当前位置: HOME >> CORPORA >> Content

Torch 2009 Corpus

发布者: [发表时间]:2019-09-24 [来源]: [浏览次数]:

Torch 2009 Corpus

This is a quick description of the 2009 Brown family Chinese corpus, Torch. Torch is the acronym of Texts Of Recent CHinese. The Torch project was initiated under the name of CC2009 meaning Chinese corpus 2009. The new name Torch was proposed by Xu Jiajin and underwent several rounds of email discussions among members of Corpus Research Group at Beijing Foreign Studies University. Most members seemed to agree that it is a memorable and meaningful name, the naming of Torch was not a unanimous vote though.

The corpus contains 671 texts covering 15 text types (Press: Reportage, Press: Editorial, Press: Reviews, Religion, Skill and hobbies, Popular lore, Belles-lettres, Miscellaneous: Government & house organs, Learned, Fiction: General, Fiction: Mystery, Fiction: Science, Fiction: Adventure, Fiction: Romance, and Humour).

Most texts in the corpus were published in 2009.

This edition of Torch corpus was a tokenised/segmented one using ICTCLAS (the YACSI interface). The manual check of the tokenisation shows that the accuracy rate is over 95%.

This edition of Torch is called ‘TORCH 2013 summer edition’, which accepts ICTCLAS tokenised texts on an as-is basis. In other words, the mis-tokenised words were not corrected.

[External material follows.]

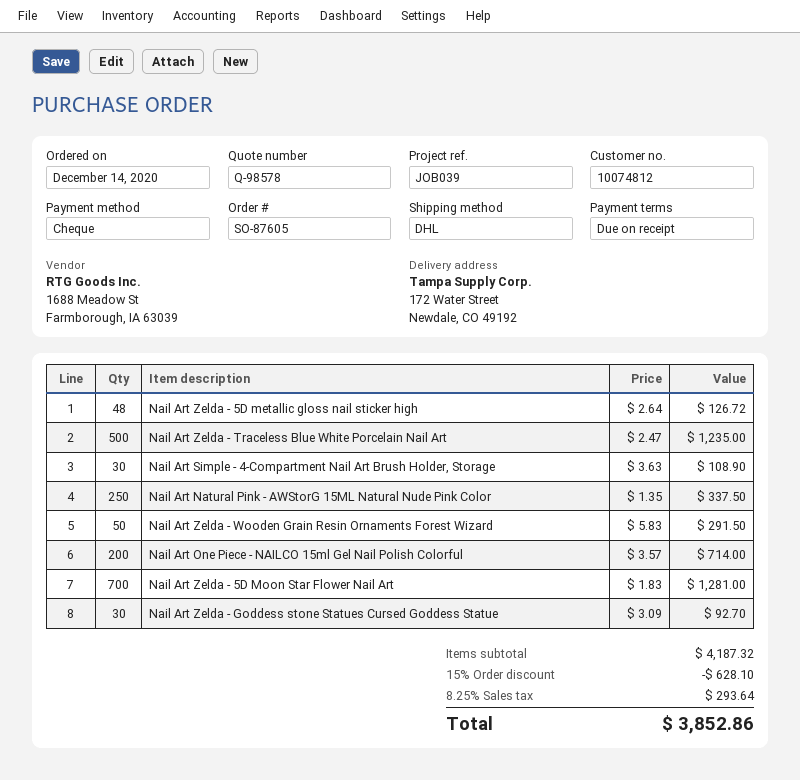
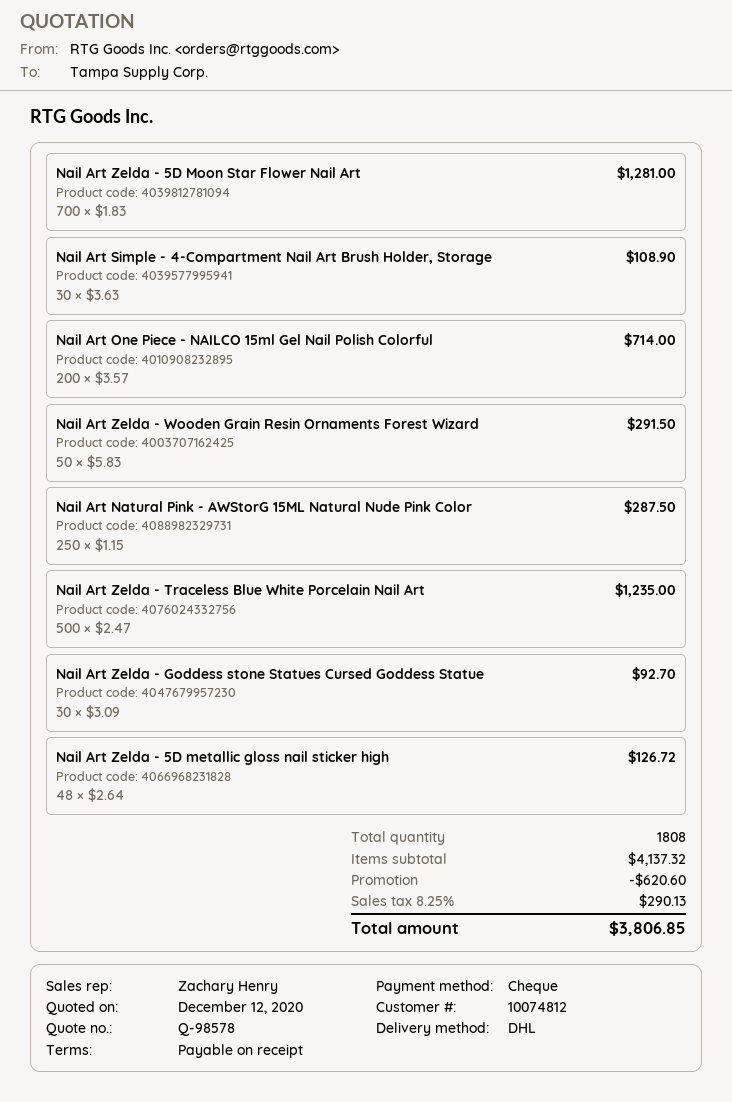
Nail Art Natural Pink - AWStorG 15ML Natural Nude Pink Color: 250 x 1.35 = 337.50 -> 250 x 1.15 = 287.50
subtotal: 4187.32 -> 4137.32
discount: 628.10 -> 620.60
tax: 8.25% = 293.64 -> 8.25% = 290.13
total: 3852.86 -> 3806.85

Later, all problematic tokenisations will be corrected by human analysts, thus yielding an updated edition of Torch Corpus. The new edition will be made available through BFSU CQPweb (http://111.200.194.212/cqp/) and Corpus4U (http://www.corpus4u.org/forum/).

You can cite the corpus as:

Xu, Jiajin. 2013. Torch Corpus: Texts of Recent Chinese (2013 summer edition).